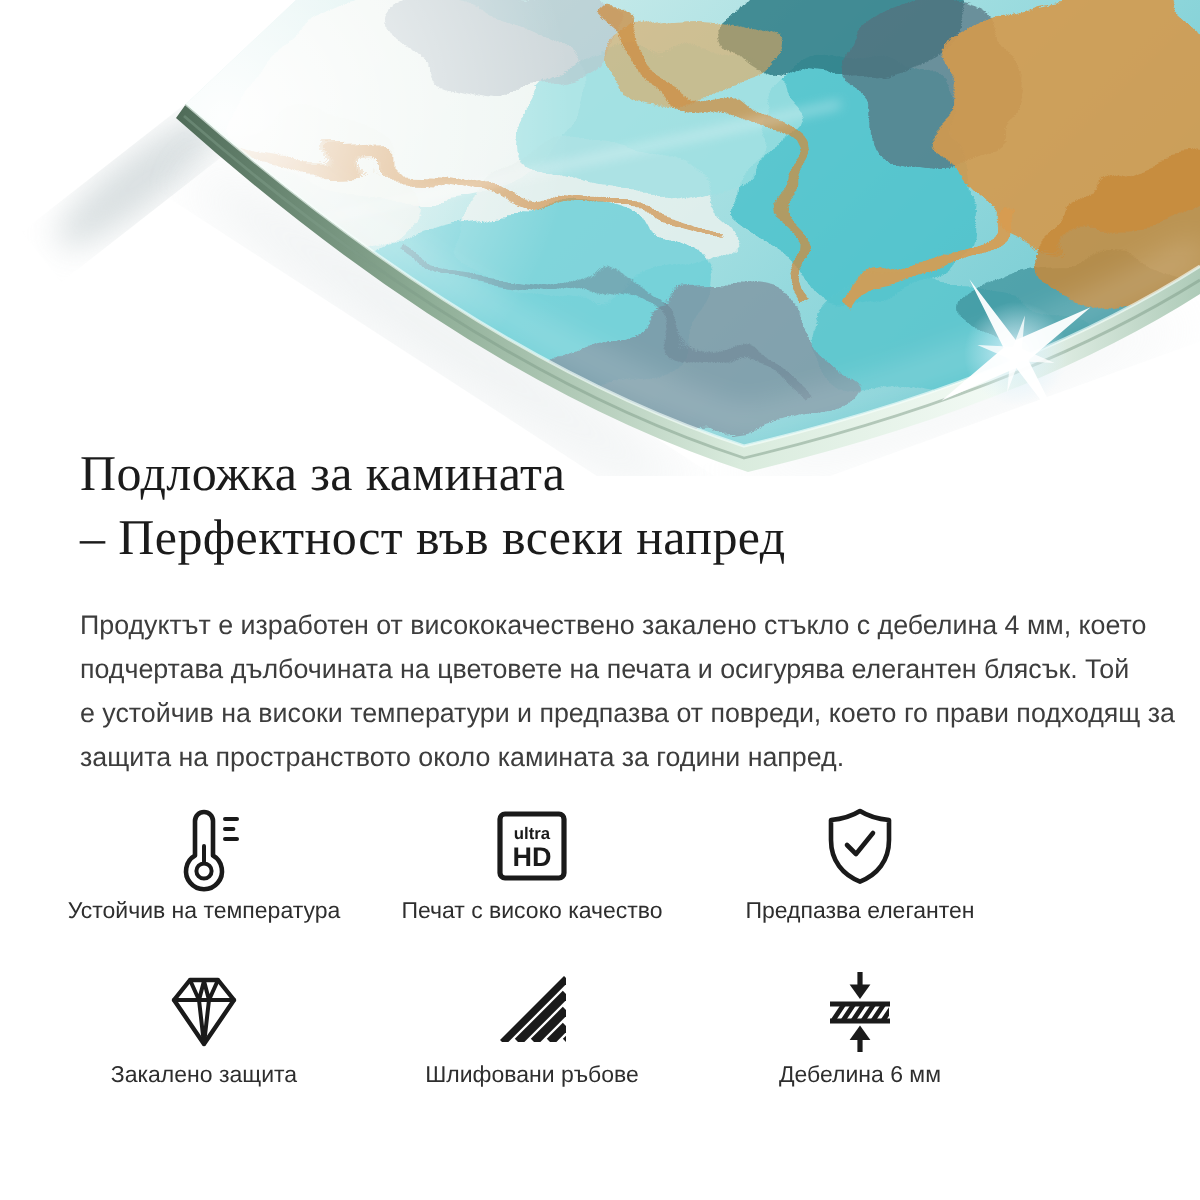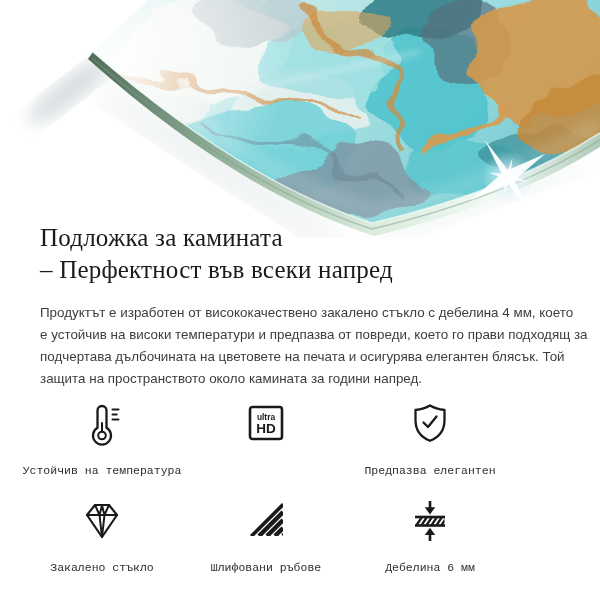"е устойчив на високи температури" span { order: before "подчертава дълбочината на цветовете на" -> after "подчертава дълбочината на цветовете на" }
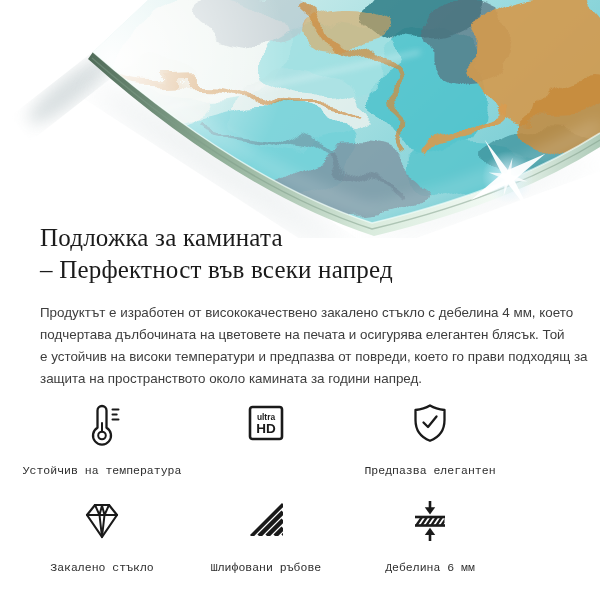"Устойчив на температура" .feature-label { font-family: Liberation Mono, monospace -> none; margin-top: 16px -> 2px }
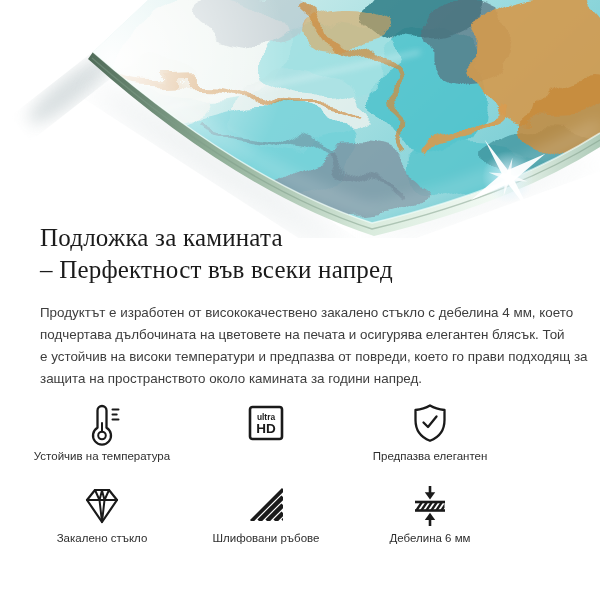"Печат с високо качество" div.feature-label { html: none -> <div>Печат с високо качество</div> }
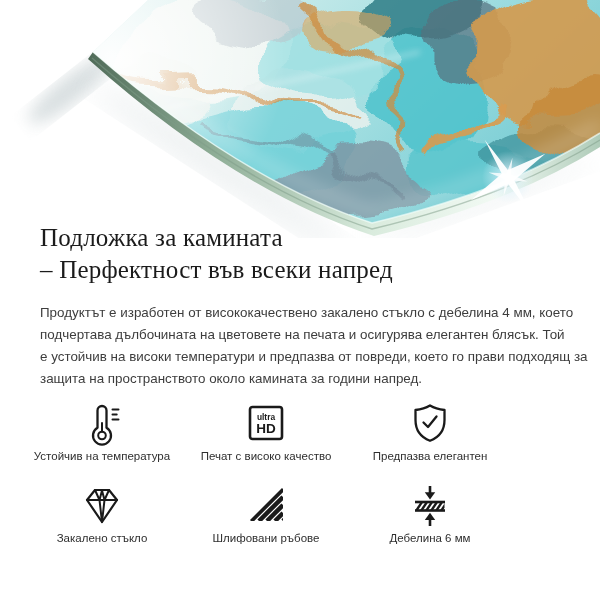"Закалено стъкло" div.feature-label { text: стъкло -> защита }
...
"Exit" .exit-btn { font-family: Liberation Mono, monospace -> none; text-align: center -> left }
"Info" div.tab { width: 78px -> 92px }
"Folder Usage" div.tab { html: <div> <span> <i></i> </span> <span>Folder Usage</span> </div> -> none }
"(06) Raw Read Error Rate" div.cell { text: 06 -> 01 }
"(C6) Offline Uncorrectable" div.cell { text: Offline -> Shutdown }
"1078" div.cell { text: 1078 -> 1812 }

▶ [Description of the task]: Please reproduce the lines from the line with "width: 78px ->" to the line with "text: 1078 ->", both ends included, exactly as they appear above.

▶ [Worked solution]:
"Info" div.tab { width: 78px -> 92px }
"Folder Usage" div.tab { html: <div> <span> <i></i> </span> <span>Folder Usage</span> </div> -> none }
"(06) Raw Read Error Rate" div.cell { text: 06 -> 01 }
"(C6) Offline Uncorrectable" div.cell { text: Offline -> Shutdown }
"1078" div.cell { text: 1078 -> 1812 }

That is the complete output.